YOUR ASSIGNMENT: Of the lines below, copy those that hold the word "moved".

INFORMATION SUPPLIED:
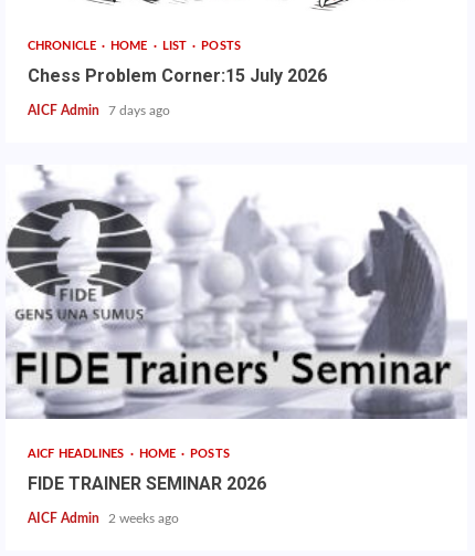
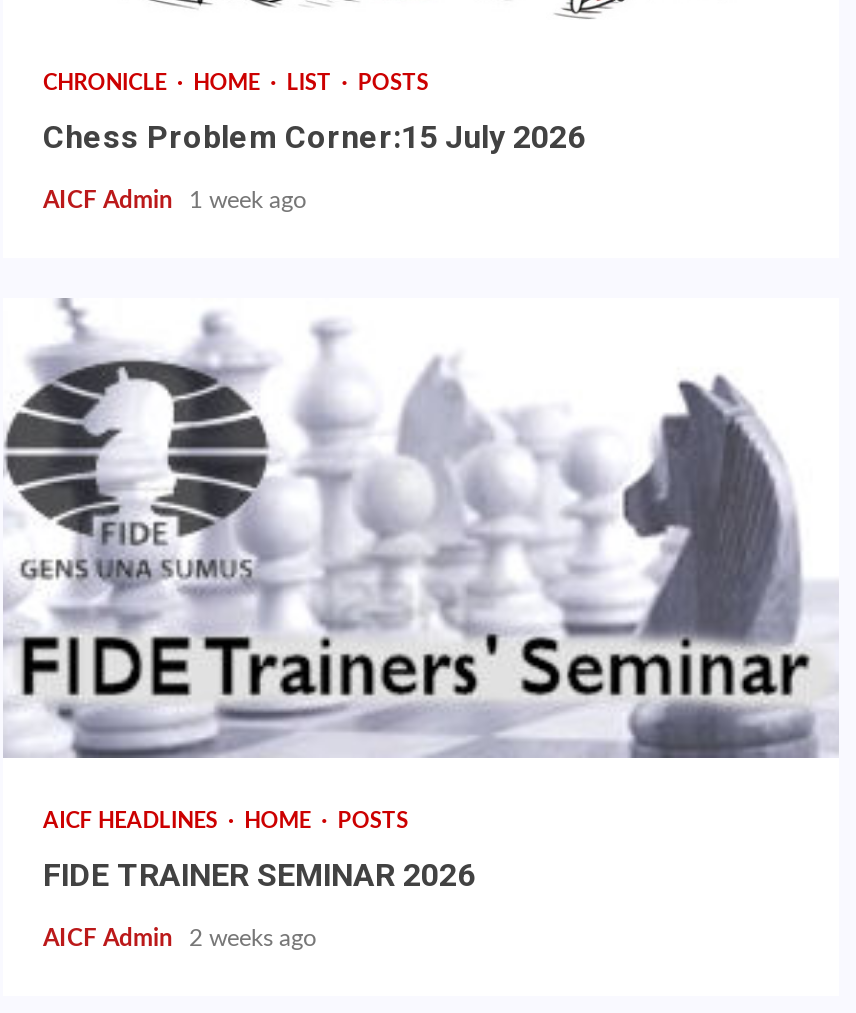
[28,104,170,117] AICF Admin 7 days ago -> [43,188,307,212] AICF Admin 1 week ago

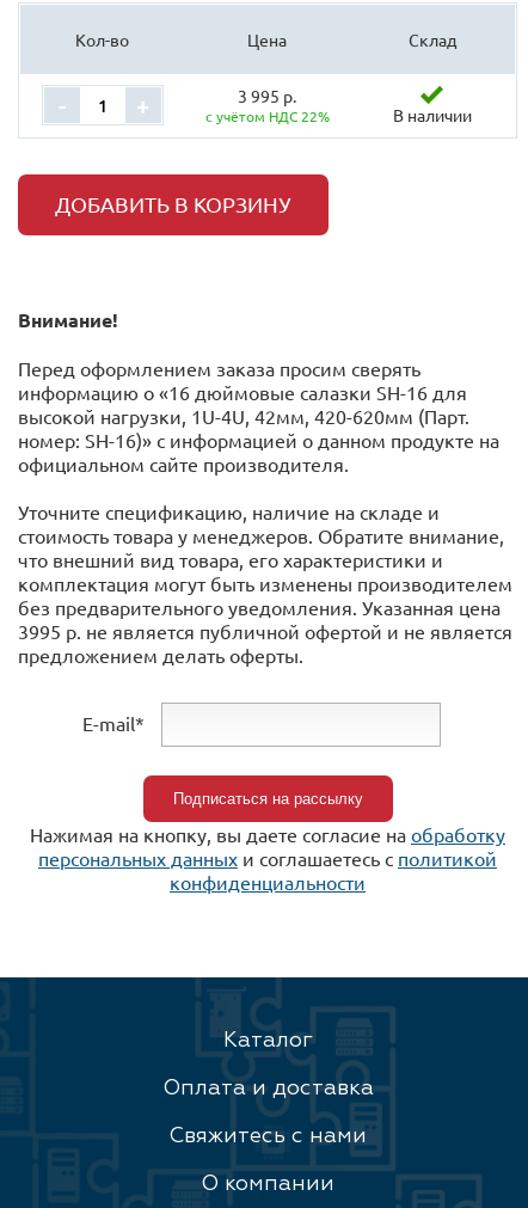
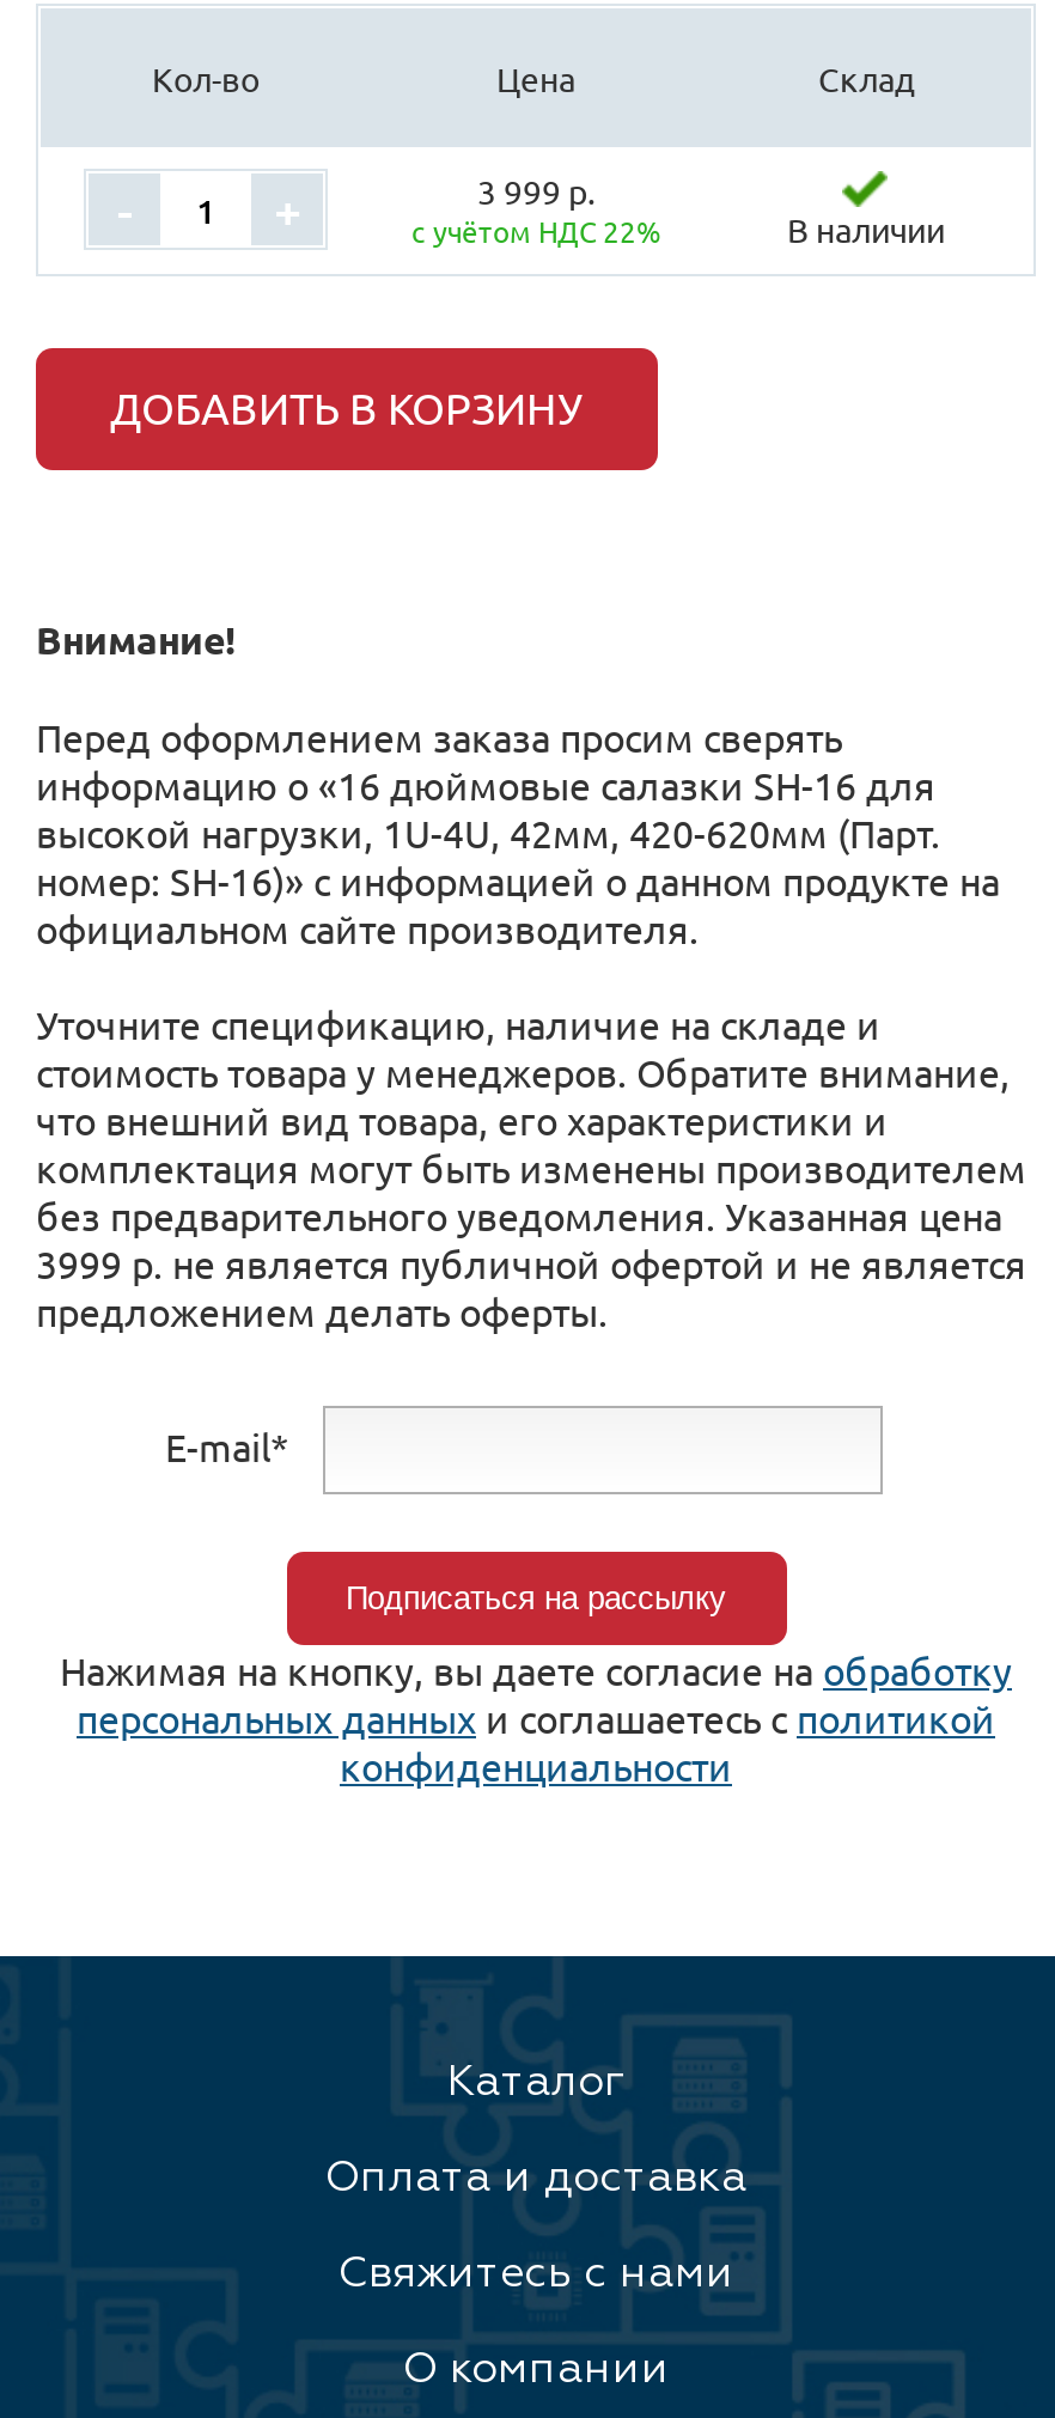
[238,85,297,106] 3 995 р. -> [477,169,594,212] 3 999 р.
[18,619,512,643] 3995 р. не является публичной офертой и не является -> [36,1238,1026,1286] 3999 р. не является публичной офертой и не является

--

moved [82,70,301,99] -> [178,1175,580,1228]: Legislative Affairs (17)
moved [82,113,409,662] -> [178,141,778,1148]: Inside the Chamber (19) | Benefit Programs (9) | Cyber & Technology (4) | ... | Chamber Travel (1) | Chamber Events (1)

TASK RESPONSE:
moved [82,70,301,99] -> [178,1175,580,1228]: Legislative Affairs (17)
moved [82,113,409,662] -> [178,141,778,1148]: Inside the Chamber (19) | Benefit Programs (9) | Cyber & Technology (4) | ... | Chamber Travel (1) | Chamber Events (1)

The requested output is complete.